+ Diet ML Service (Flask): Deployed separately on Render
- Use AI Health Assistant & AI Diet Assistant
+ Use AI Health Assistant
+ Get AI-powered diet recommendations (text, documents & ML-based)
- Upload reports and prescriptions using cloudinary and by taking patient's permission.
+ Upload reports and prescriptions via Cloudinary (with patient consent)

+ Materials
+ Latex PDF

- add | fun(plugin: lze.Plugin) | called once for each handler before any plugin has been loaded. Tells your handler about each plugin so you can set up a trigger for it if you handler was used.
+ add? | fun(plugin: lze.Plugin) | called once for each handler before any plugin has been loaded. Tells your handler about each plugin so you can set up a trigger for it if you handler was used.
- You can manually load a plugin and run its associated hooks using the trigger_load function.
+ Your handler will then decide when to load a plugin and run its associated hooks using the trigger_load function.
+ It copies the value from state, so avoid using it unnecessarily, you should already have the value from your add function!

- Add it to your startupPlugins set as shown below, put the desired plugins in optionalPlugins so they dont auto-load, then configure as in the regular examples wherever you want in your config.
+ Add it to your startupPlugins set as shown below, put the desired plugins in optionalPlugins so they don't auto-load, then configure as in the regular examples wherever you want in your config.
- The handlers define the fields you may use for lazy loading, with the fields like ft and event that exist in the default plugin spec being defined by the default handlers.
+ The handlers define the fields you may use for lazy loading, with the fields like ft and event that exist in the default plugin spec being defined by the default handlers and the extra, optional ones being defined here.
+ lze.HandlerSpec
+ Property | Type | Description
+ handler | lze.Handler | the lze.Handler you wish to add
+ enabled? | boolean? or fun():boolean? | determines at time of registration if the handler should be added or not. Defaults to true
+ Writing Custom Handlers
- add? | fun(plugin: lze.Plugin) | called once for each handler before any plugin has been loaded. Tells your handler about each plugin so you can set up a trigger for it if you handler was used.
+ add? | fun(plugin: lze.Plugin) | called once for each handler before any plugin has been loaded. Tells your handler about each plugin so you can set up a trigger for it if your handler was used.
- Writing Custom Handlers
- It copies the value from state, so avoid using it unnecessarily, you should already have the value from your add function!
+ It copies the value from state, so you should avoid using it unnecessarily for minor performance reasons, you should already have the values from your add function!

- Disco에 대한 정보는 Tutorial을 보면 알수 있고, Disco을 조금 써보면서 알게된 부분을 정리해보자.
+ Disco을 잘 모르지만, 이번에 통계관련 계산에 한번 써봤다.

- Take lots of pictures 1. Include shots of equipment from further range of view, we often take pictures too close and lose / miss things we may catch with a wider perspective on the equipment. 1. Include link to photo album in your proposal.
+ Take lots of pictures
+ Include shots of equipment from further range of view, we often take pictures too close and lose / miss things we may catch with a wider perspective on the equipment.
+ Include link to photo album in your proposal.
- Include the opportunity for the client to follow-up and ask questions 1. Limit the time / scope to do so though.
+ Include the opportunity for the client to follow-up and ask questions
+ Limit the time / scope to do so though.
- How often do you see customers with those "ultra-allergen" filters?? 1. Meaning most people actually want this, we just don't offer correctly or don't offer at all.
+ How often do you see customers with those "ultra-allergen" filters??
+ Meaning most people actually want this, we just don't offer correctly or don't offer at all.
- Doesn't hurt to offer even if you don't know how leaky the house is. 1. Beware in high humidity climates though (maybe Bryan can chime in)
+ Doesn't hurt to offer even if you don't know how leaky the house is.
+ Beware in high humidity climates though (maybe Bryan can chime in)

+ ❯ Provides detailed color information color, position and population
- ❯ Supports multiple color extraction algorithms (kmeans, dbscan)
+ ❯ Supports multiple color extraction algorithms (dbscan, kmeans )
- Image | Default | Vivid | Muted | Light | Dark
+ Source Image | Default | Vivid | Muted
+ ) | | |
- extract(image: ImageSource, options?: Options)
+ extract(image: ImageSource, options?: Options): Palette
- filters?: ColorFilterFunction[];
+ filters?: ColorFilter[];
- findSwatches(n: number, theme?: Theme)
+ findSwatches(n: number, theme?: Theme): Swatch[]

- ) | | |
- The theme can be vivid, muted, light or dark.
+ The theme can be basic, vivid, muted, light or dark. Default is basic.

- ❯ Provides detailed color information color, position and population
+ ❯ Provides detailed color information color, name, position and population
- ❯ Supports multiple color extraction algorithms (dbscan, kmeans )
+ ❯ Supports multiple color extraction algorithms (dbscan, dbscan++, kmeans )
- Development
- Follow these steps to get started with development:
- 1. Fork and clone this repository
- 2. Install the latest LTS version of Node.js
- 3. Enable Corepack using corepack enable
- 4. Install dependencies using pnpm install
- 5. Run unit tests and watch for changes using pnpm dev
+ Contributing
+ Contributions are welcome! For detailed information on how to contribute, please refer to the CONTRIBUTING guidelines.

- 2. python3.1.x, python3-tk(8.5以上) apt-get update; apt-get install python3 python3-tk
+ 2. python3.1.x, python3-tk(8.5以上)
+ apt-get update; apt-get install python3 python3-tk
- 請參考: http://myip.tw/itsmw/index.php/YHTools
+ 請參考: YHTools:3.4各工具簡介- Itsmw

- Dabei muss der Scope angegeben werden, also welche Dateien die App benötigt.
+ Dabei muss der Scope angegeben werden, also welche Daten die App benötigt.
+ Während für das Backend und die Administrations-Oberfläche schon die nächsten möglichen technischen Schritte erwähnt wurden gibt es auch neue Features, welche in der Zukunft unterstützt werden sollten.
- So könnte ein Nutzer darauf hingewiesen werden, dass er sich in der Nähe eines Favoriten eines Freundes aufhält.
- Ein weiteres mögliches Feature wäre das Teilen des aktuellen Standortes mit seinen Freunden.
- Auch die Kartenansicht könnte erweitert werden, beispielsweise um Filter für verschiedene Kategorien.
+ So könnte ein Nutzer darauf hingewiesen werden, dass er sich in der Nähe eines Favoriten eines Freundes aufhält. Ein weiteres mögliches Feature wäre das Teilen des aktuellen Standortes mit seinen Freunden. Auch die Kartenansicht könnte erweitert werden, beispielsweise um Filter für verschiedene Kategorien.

• • • • •

◆ **TASK TO COMPLETE**
Look for "album" in each line of the material, then copy the lines where it is found.

◆ **WRITTEN SOLUTION**
- Take lots of pictures 1. Include shots of equipment from further range of view, we often take pictures too close and lose / miss things we may catch with a wider perspective on the equipment. 1. Include link to photo album in your proposal.
+ Include link to photo album in your proposal.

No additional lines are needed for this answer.